- _Problem description_:
Exclude the pictures, then restate every entry below exactly.

[[ Provided records, beginning ]]

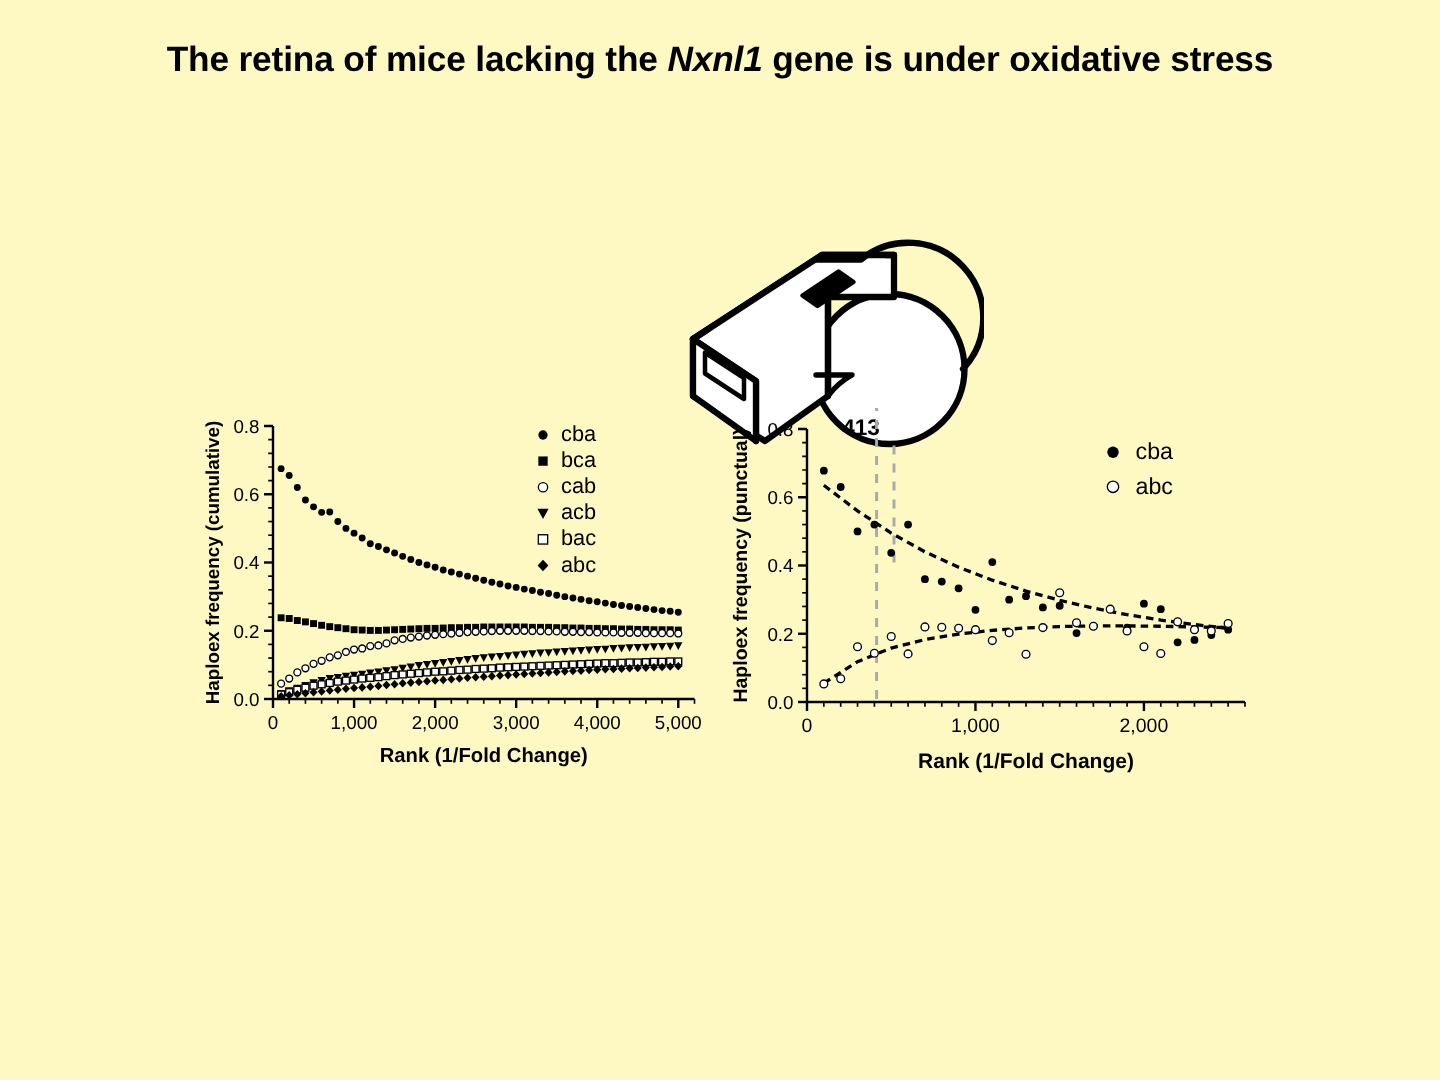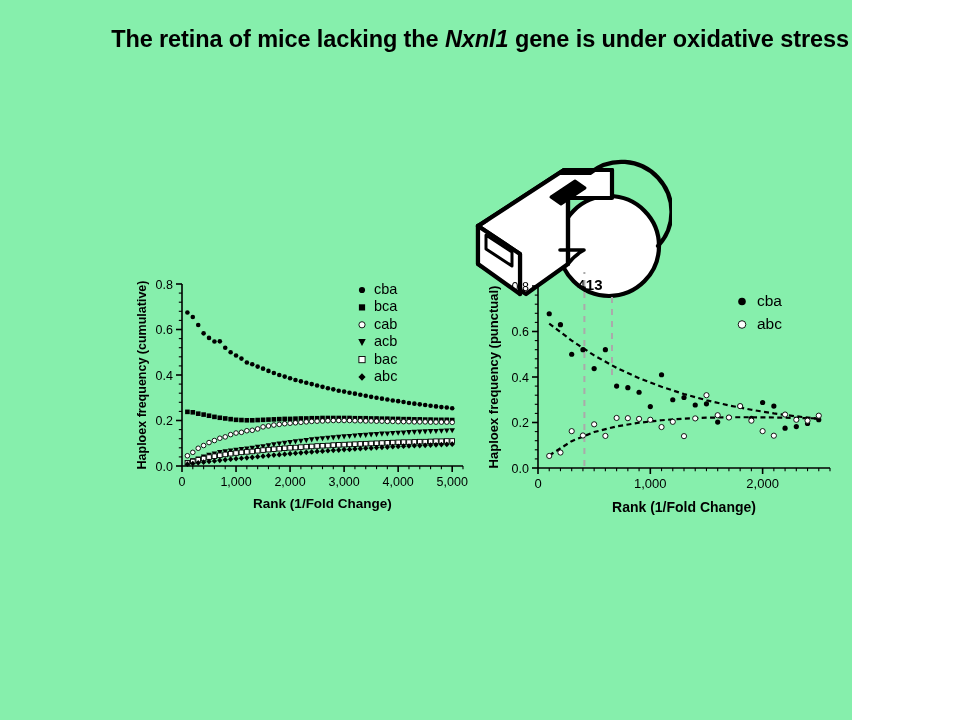--- a/index.html
+++ b/index.html
@@ -2,23 +2,23 @@
 <html><head>
 <meta charset="utf-8">
 <style>
   html, body {
     margin: 0;
     padding: 0;
     background: #ffffff;
   }
   #slide {
     position: relative;
-    width: 852px;
+    width: 960px;
     height: 720px;
-    background: #86efac;
+    background: #fef9c3;
     font-family: "Liberation Sans", sans-serif;
     overflow: hidden;
   }
 
   
   #title-block {
     position: absolute;
     left: 30px;
     top: 24px;
     width: 900px;
@@ -45,21 +45,21 @@
   .chart-panel {
     position: absolute;
   }
   #panel-left  { left: 130px; top: 150px; width: 350px; height: 265px; }
   #panel-right { left: 480px; top: 152px; width: 370px; height: 265px; }
 
   .chart-svg { display: block; }
 
   #whistle-figure {
     position: absolute;
-    left: 472px;
+    left: 456px;
     top: 22px;
     width: 200px;
     height: 235px;
     text-decoration: underline;
   }
 </style>
 </head>
 <body>
 
 <div id="slide">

[[ Provided records, end ]]

- _Reply to the task_:
--- a/index.html
+++ b/index.html
@@ -2,23 +2,23 @@
 <html><head>
 <meta charset="utf-8">
 <style>
   html, body {
     margin: 0;
     padding: 0;
     background: #ffffff;
   }
   #slide {
     position: relative;
-    width: 852px;
+    width: 960px;
     height: 720px;
-    background: #86efac;
+    background: #fef9c3;
     font-family: "Liberation Sans", sans-serif;
     overflow: hidden;
   }
 
   
   #title-block {
     position: absolute;
     left: 30px;
     top: 24px;
     width: 900px;
@@ -45,21 +45,21 @@
   .chart-panel {
     position: absolute;
   }
   #panel-left  { left: 130px; top: 150px; width: 350px; height: 265px; }
   #panel-right { left: 480px; top: 152px; width: 370px; height: 265px; }
 
   .chart-svg { display: block; }
 
   #whistle-figure {
     position: absolute;
-    left: 472px;
+    left: 456px;
     top: 22px;
     width: 200px;
     height: 235px;
     text-decoration: underline;
   }
 </style>
 </head>
 <body>
 
 <div id="slide">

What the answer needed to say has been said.